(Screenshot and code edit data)
= = = = = = =
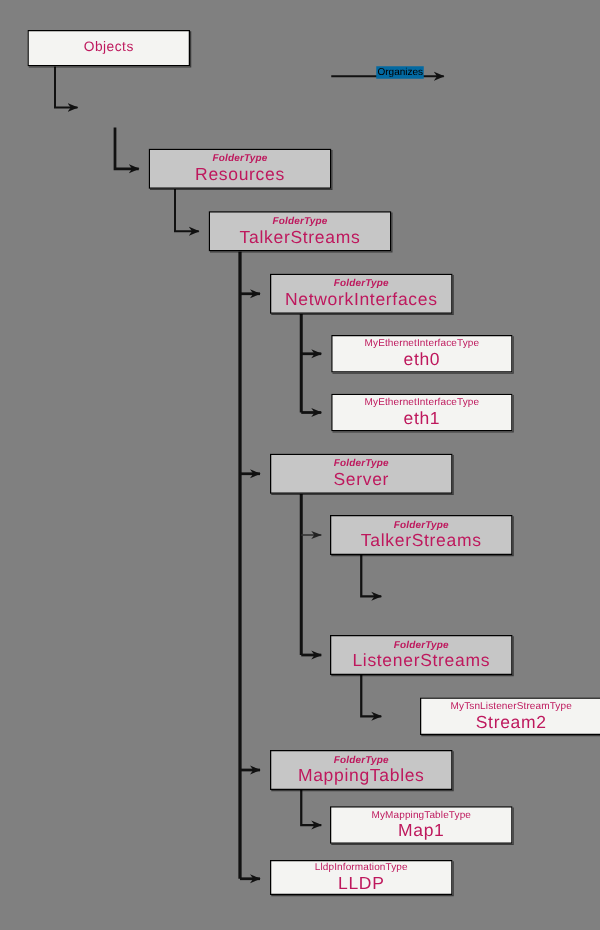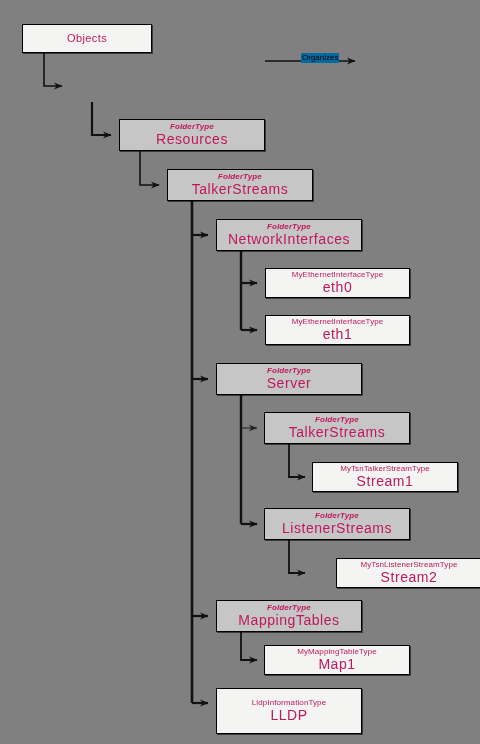"MyTsnTalkerStreamType" div.node { html: <div> <div>MyTsnTalkerStreamType</div> <div>Stream1</div> </div> -> none }
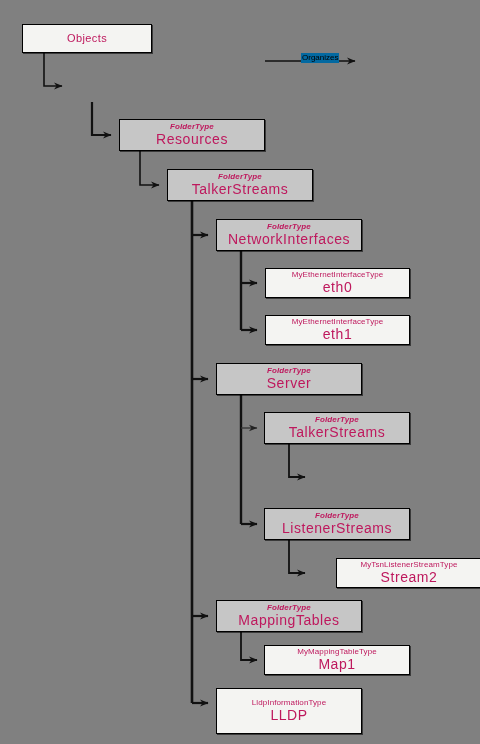"LldpInformationType" div.node { height: 46px -> 28px }
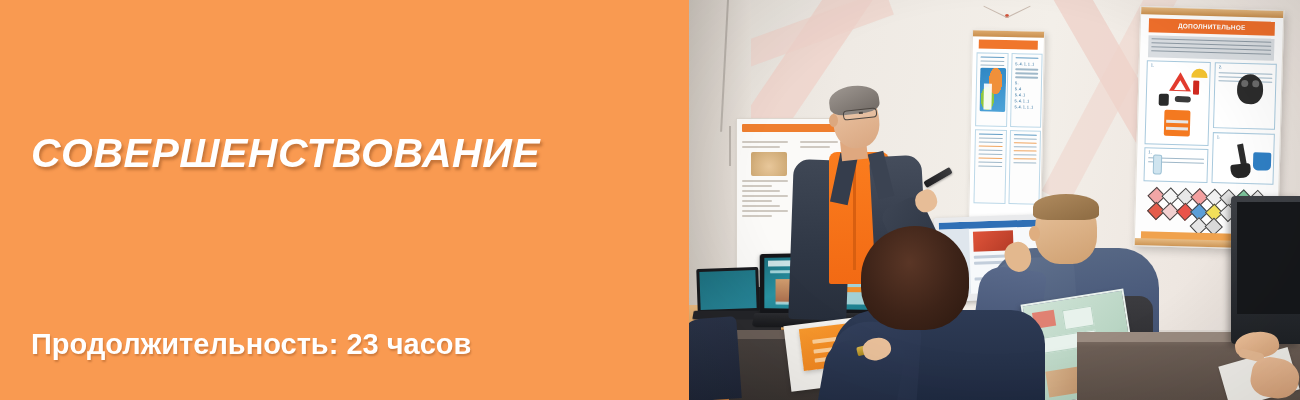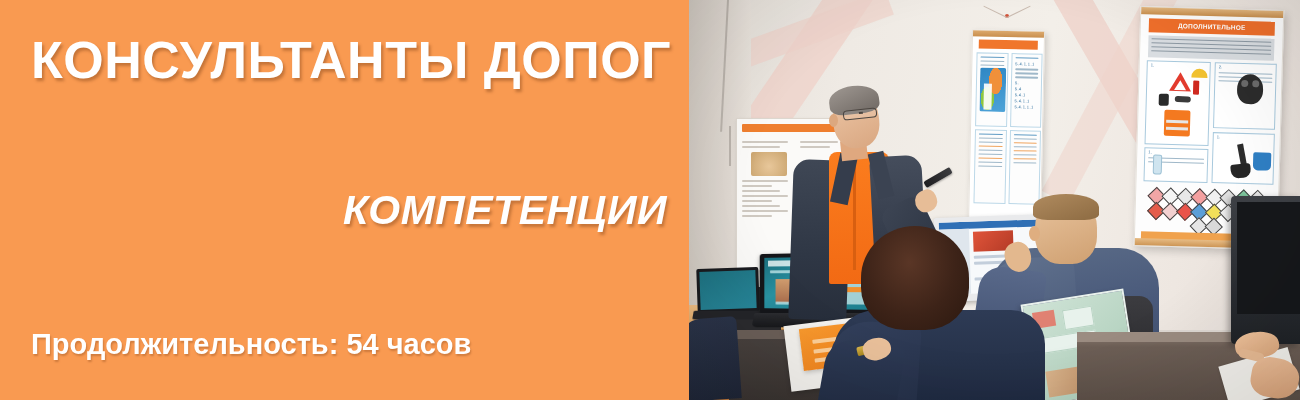"КОНСУЛЬТАНТЫ ДОПОГ" div { html: <div>КОНСУЛЬТАНТЫ ДОПОГ</div> -> none }
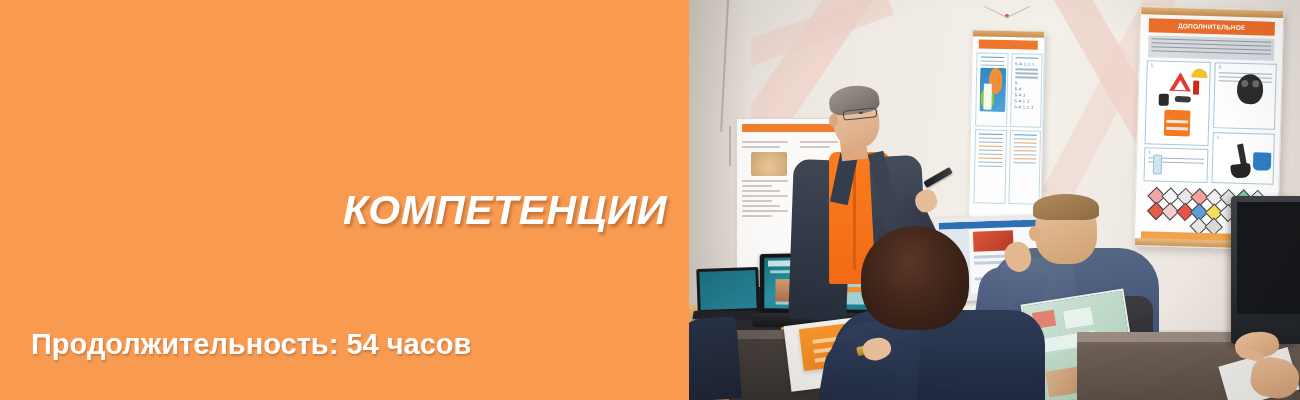"СОВЕРШЕНСТВОВАНИЕ" div { html: none -> <div>СОВЕРШЕНСТВОВАНИЕ</div> }
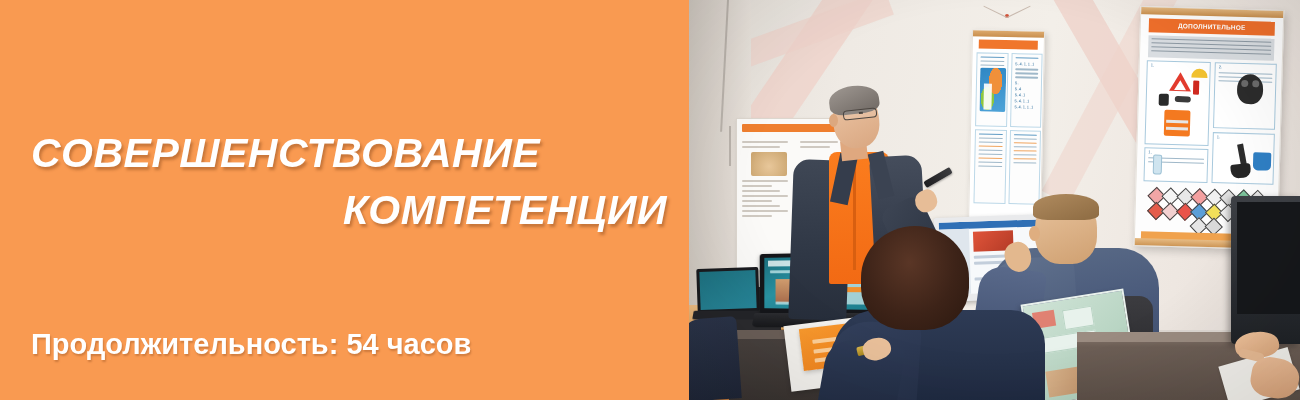"КОМПЕТЕНЦИИ" div { html: <div>КОМПЕТЕНЦИИ</div> -> none }
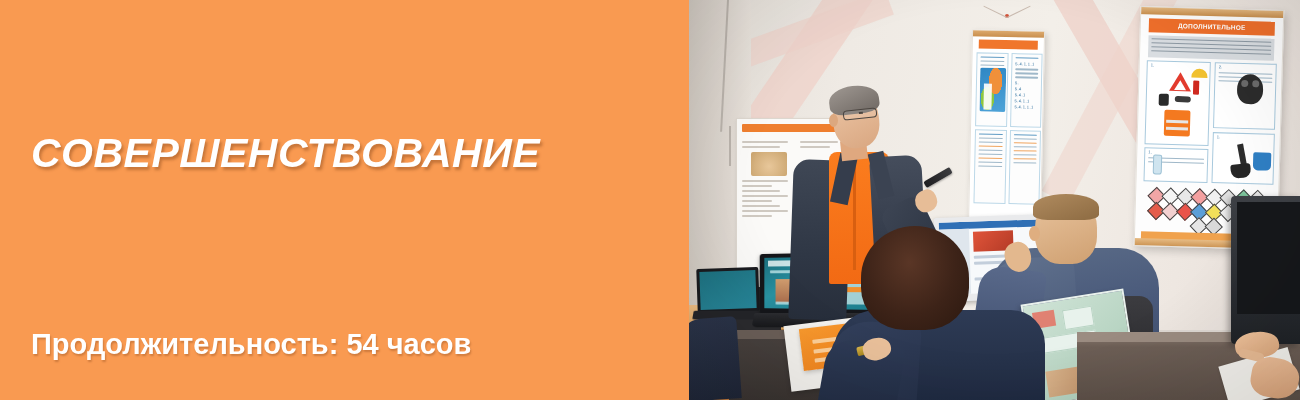"Продолжительность: 54 часов" div { text: 54 -> 23 }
= = = = = = =
_ABOUT THIS TASK_: From the line that contains "html: none ->" down to the last line of the entries above, copy every line exactly and leave out the pictures.

_RESPONSE_:
"СОВЕРШЕНСТВОВАНИЕ" div { html: none -> <div>СОВЕРШЕНСТВОВАНИЕ</div> }
"КОМПЕТЕНЦИИ" div { html: <div>КОМПЕТЕНЦИИ</div> -> none }
"Продолжительность: 54 часов" div { text: 54 -> 23 }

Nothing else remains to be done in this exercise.